A school’s inspection will start from the moment the Headteacher and lead inspector are on the phone call. The phone call itself will set the tone for when inspectors arrive, and provides both parties with an opportunity to start building positive working relationships, for a professional dialogue to begin and to discuss logistics and timetables for the inspection. The phone call is also likely to include a reflective conversation on progress since the last inspection.
- Use this as an opportunity to sell you school
- The conversation can be split up into 2 separate conversations if you wish
- As the Headteacher, ensure someone else answers the phone and then call the inspector back to allow yourself a couple of minutes to prepare
- Feel free to have an additional member of staff present during the phone call to highlight how your school works as a team and visions are aligned.
Change 5: No use of internal pupil performance data
The fifth change addresses the debate there has been around the role of performance data within inspections and how this has diverted focus away from subject matter of what students are learning and why. To help put the focus back on the curriculum, Ofsted have now removed the Outcomes section that existed under the old framework and will no longer use internal pupil assessment data, but will use nationally collected assessment data instead.
So, what does this mean?
Technically, this shift should help reduce workloads and pressure put on students and teachers as schools no longer need to carry out internal assessment. Additionally, it supports Ofsted’s vision of putting the curriculum at the heart of education and judging progress outside of assessment data. Schools are still allowed to collect data but they should be prepared to provide an explanation as to why they are collecting such data and how it informs teaching and learning.
Ofsted will use the intent, implementation and impact model to help assess progress under the new Quality of education judgement. Due to the lack of emphasis on internal data schools should think of different ways to prove progress such as stakeholders’ views and alignment, SEFs, SIPs, curriculum and quality of teaching.
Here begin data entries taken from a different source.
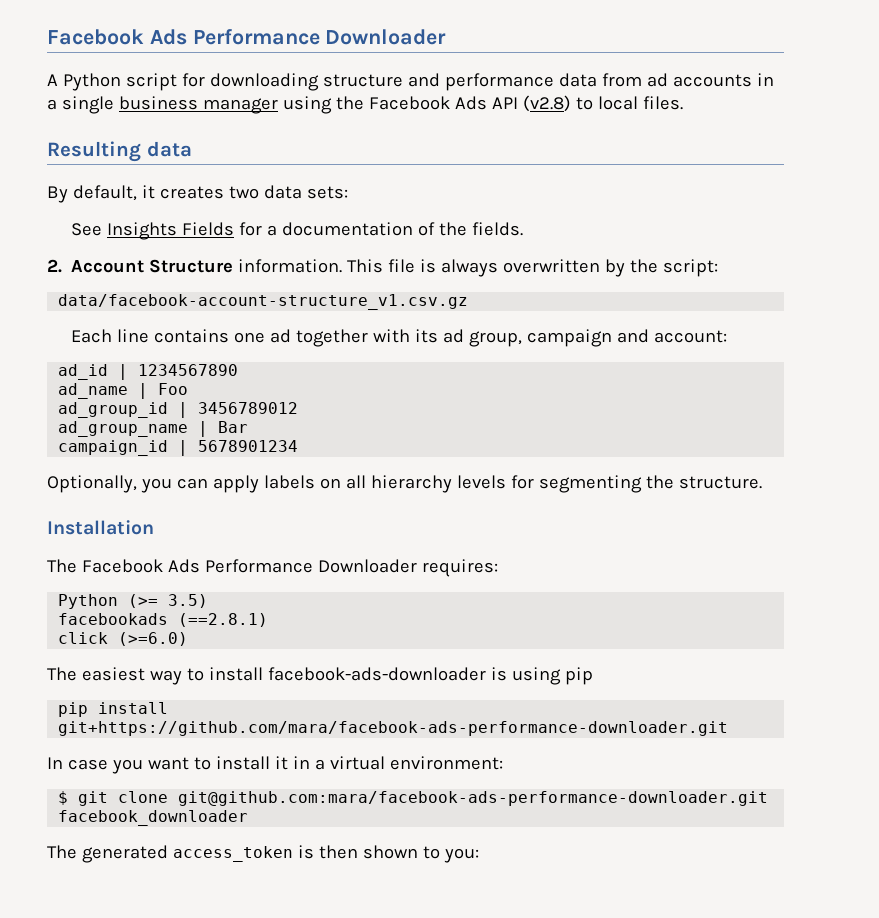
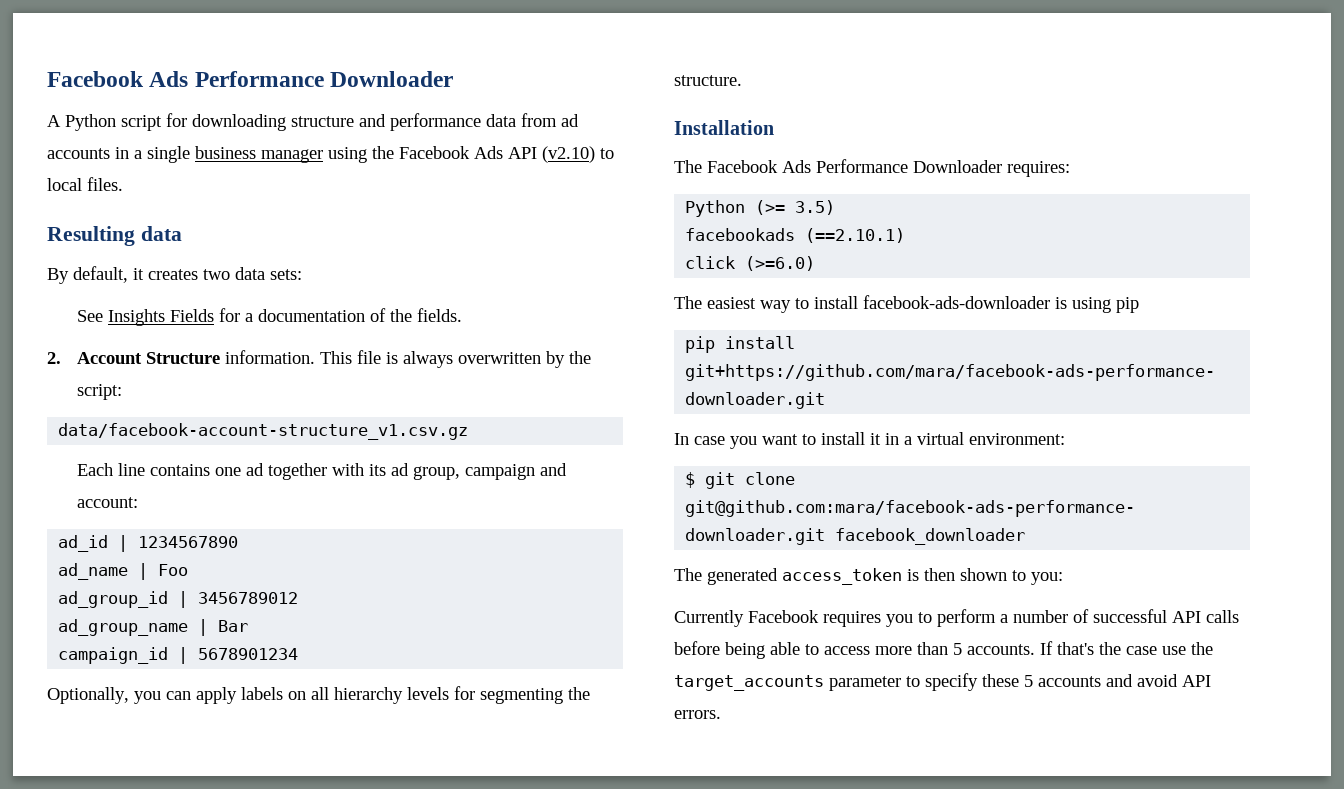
- A Python script for downloading structure and performance data from ad accounts in a single business manager using the Facebook Ads API (v2.8) to local files.
+ A Python script for downloading structure and performance data from ad accounts in a single business manager using the Facebook Ads API (v2.10) to local files.
- facebookads (==2.8.1)
+ facebookads (==2.10.1)
+ Currently Facebook requires you to perform a number of successful API calls before being able to access more than 5 accounts. If that's the case use the target_accounts parameter to specify these 5 accounts and avoid API errors.

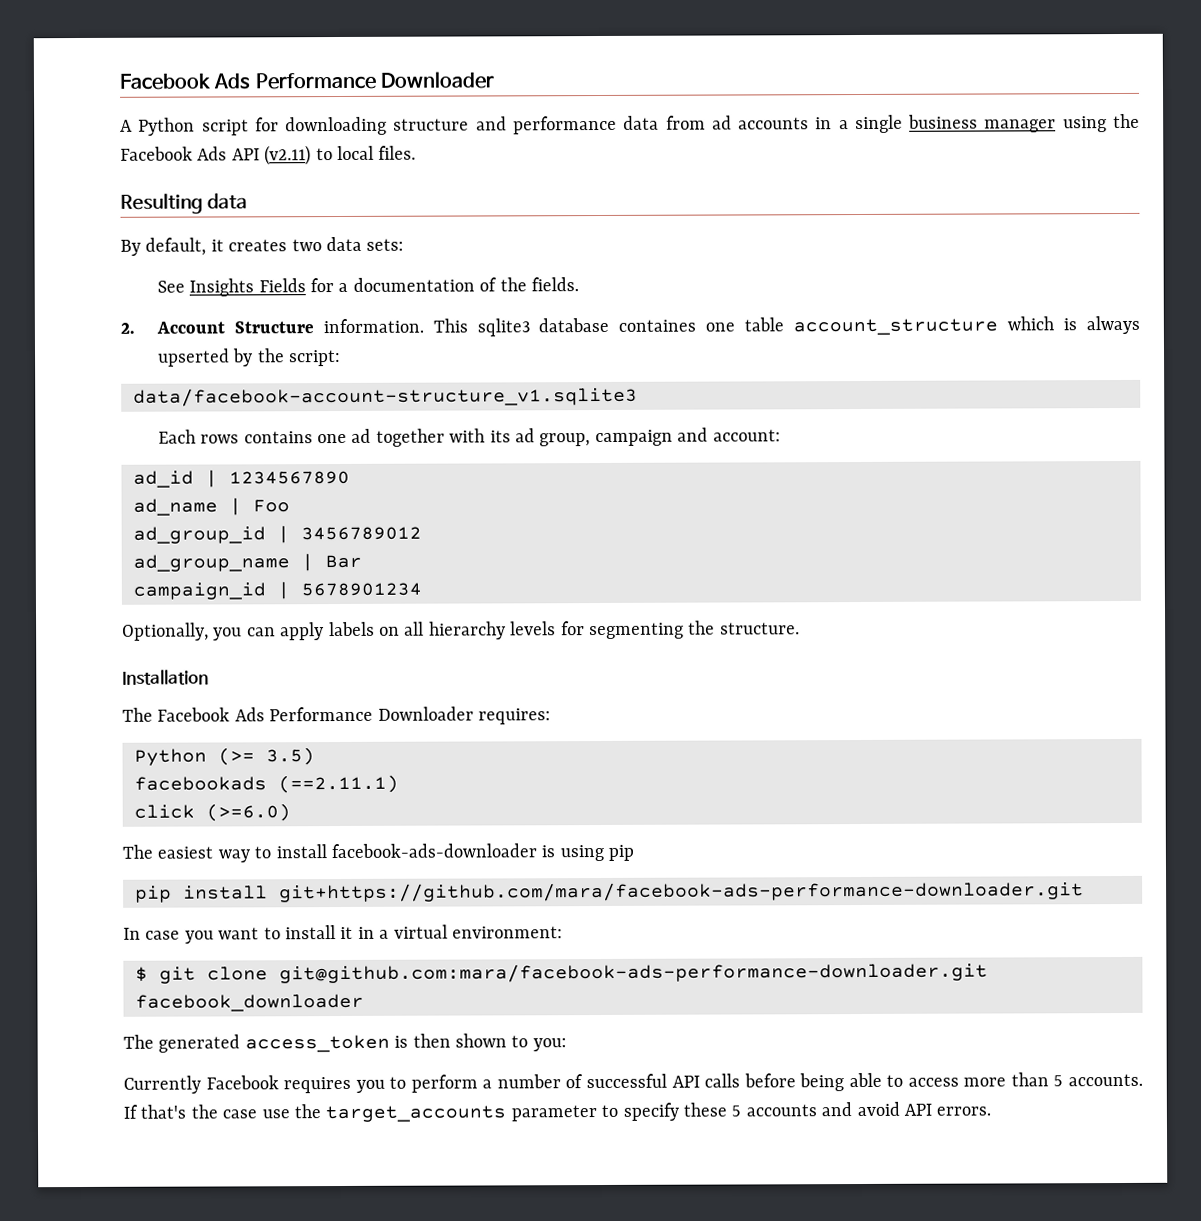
- A Python script for downloading structure and performance data from ad accounts in a single business manager using the Facebook Ads API (v2.10) to local files.
+ A Python script for downloading structure and performance data from ad accounts in a single business manager using the Facebook Ads API (v2.11) to local files.
- This file is always overwritten by the script:
+ This sqlite3 database containes one table account_structure which is always upserted by the script:
- data/facebook-account-structure_v1.csv.gz
+ data/facebook-account-structure_v1.sqlite3
- Each line contains one ad together with its ad group, campaign and account:
+ Each rows contains one ad together with its ad group, campaign and account:
- facebookads (==2.10.1)
+ facebookads (==2.11.1)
Generally speaking, the changes Ofsted have made to the EIF are positive. They do a better job of representing the true role of a teacher and by placing emphasis on the curriculum they should successfully turn schools’ main focus to education, teaching and learning, not exams. We hope that the new framework nurtures schools’ missions of developing a holistic curriculum that develops thoughtful, independent, knowledgeable and successful citizens.